_Required work_:
From the listing below, extract every line in which the word "center" appears.

_Extracted data_:
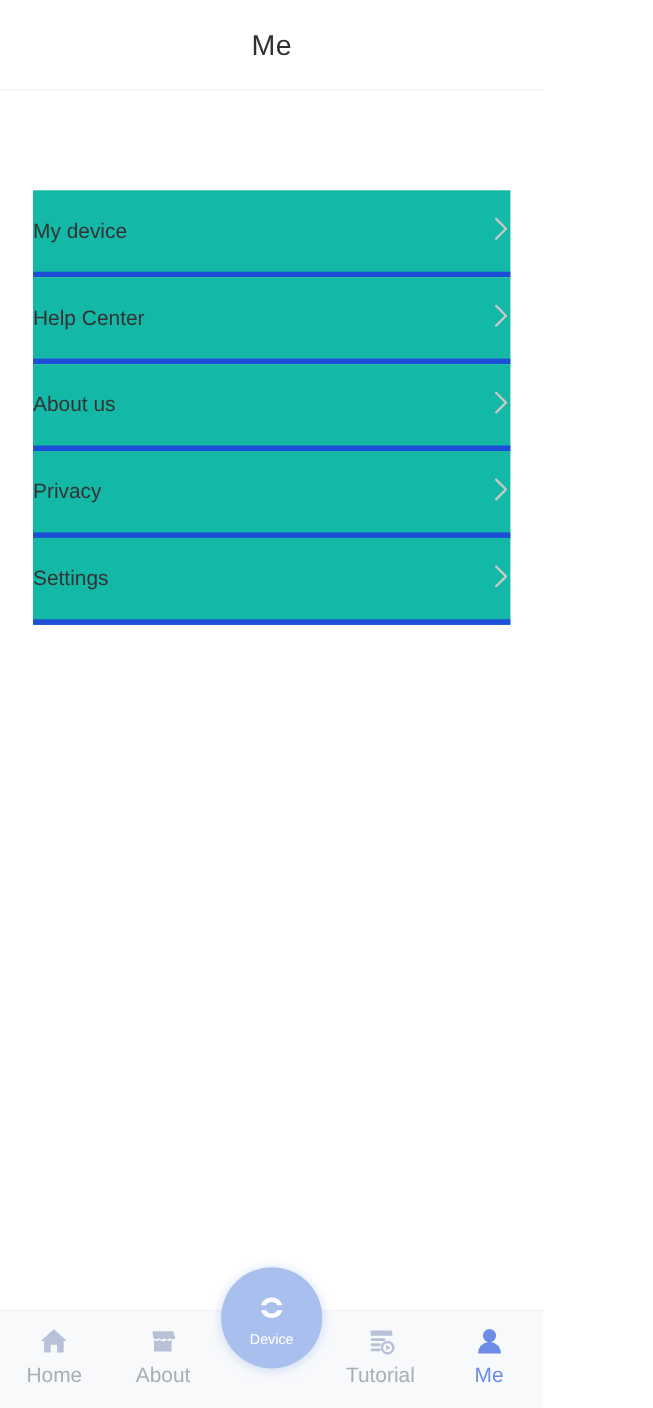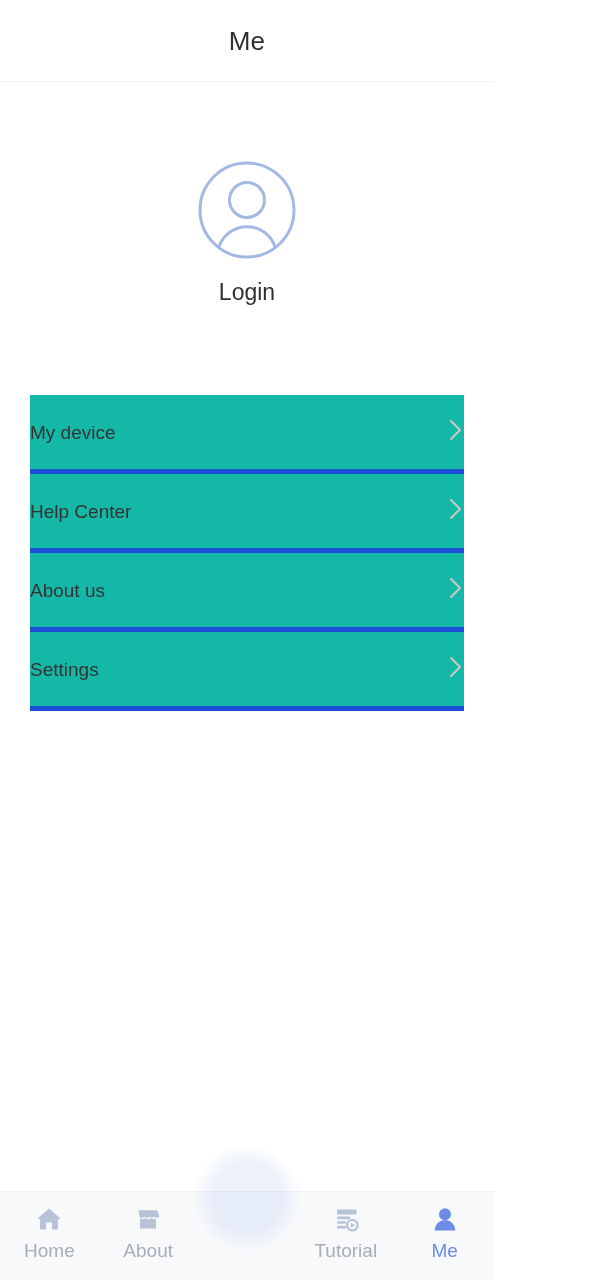--- a/index.html
+++ b/index.html
@@ -196,16 +196,6 @@
     <div class="header-title">Me</div>
   </div>
 
-  <div class="profile">
-    <span>
-      <svg class="avatar" viewBox="0 0 100 100" aria-hidden="true">
-        <circle cx="50" cy="50" r="47" fill="none" stroke="#a3b8e3" stroke-width="3"></circle>
-        <circle cx="50" cy="40" r="17.5" fill="none" stroke="#a3b8e3" stroke-width="3"></circle>
-        <path d="M22.5 85.5 A29.5 29.5 0 0 1 77.5 85.5" fill="none" stroke="#a3b8e3" stroke-width="3" stroke-linecap="round"></path>
-      </svg>
-    </span>
-    <div class="login-label">Login</div>
-  </div>
 
   <div class="list">
 

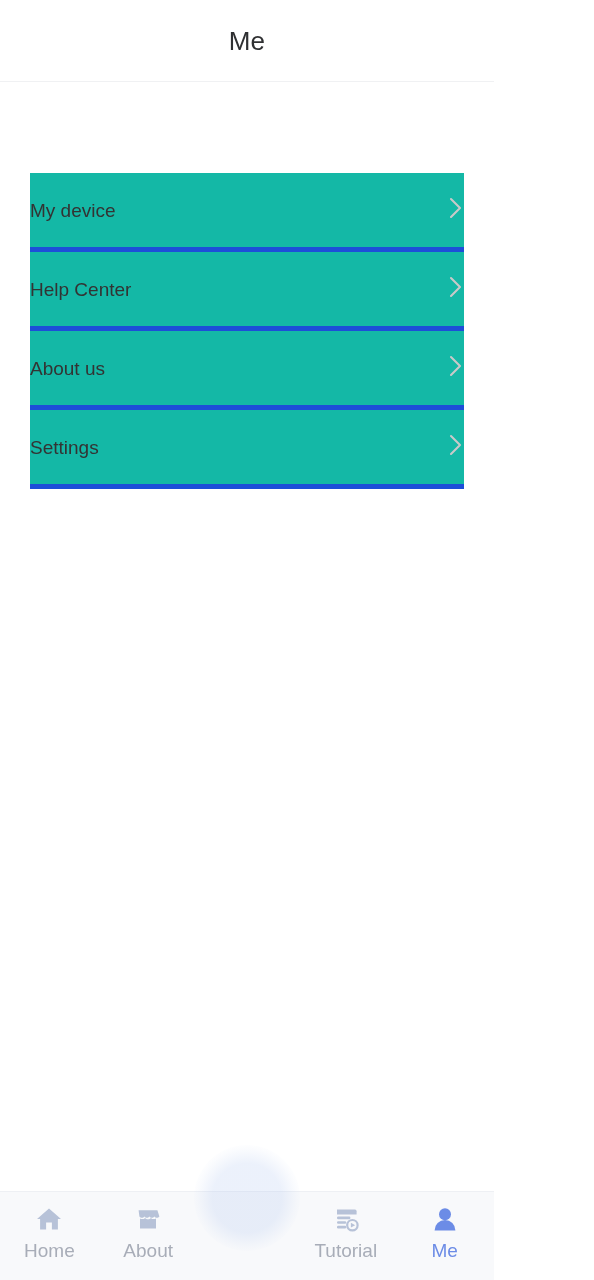--- a/index.html
+++ b/index.html
@@ -227,6 +227,14 @@
       </span>
     </div>
 
+    <div class="list-row">
+      <span class="list-row-label">Privacy</span>
+      <span>
+        <svg class="chevron" viewBox="0 0 13 22">
+            <path d="M2 2 L11 11 L2 20"></path>
+          </svg>
+      </span>
+    </div>
 
 
     <div class="list-row">

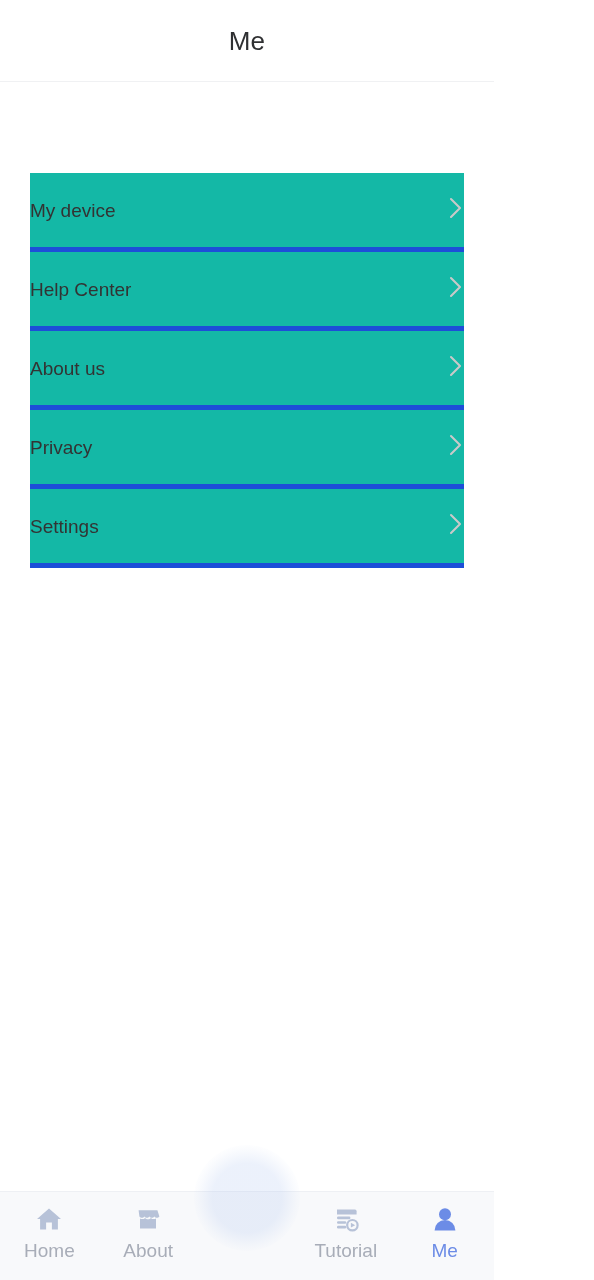--- a/index.html
+++ b/index.html
@@ -271,6 +271,15 @@
 
     <div class="tab tab-center">
       <div class="center-halo"></div>
+      <div class="center-btn">
+        <span>
+          <svg class="center-icon" viewBox="0 0 32 32">
+            <path d="M6.2 13.5 A10.4 10.4 0 0 1 25.8 13.5 L21.2 13.5 A6.1 6.1 0 0 0 10.8 13.5 Z" fill="#ffffff"></path>
+            <path d="M25.8 18.2 A10.4 10.4 0 0 1 6.2 18.2 L10.8 18.2 A6.1 6.1 0 0 0 21.2 18.2 Z" fill="#ffffff"></path>
+          </svg>
+        </span>
+        <span class="center-label">Device</span>
+      </div>
     </div>
 
     <div class="tab">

_Exercise response_:
     <div class="tab tab-center">
       <div class="center-halo"></div>
+      <div class="center-btn">
+          <svg class="center-icon" viewBox="0 0 32 32">
+        <span class="center-label">Device</span>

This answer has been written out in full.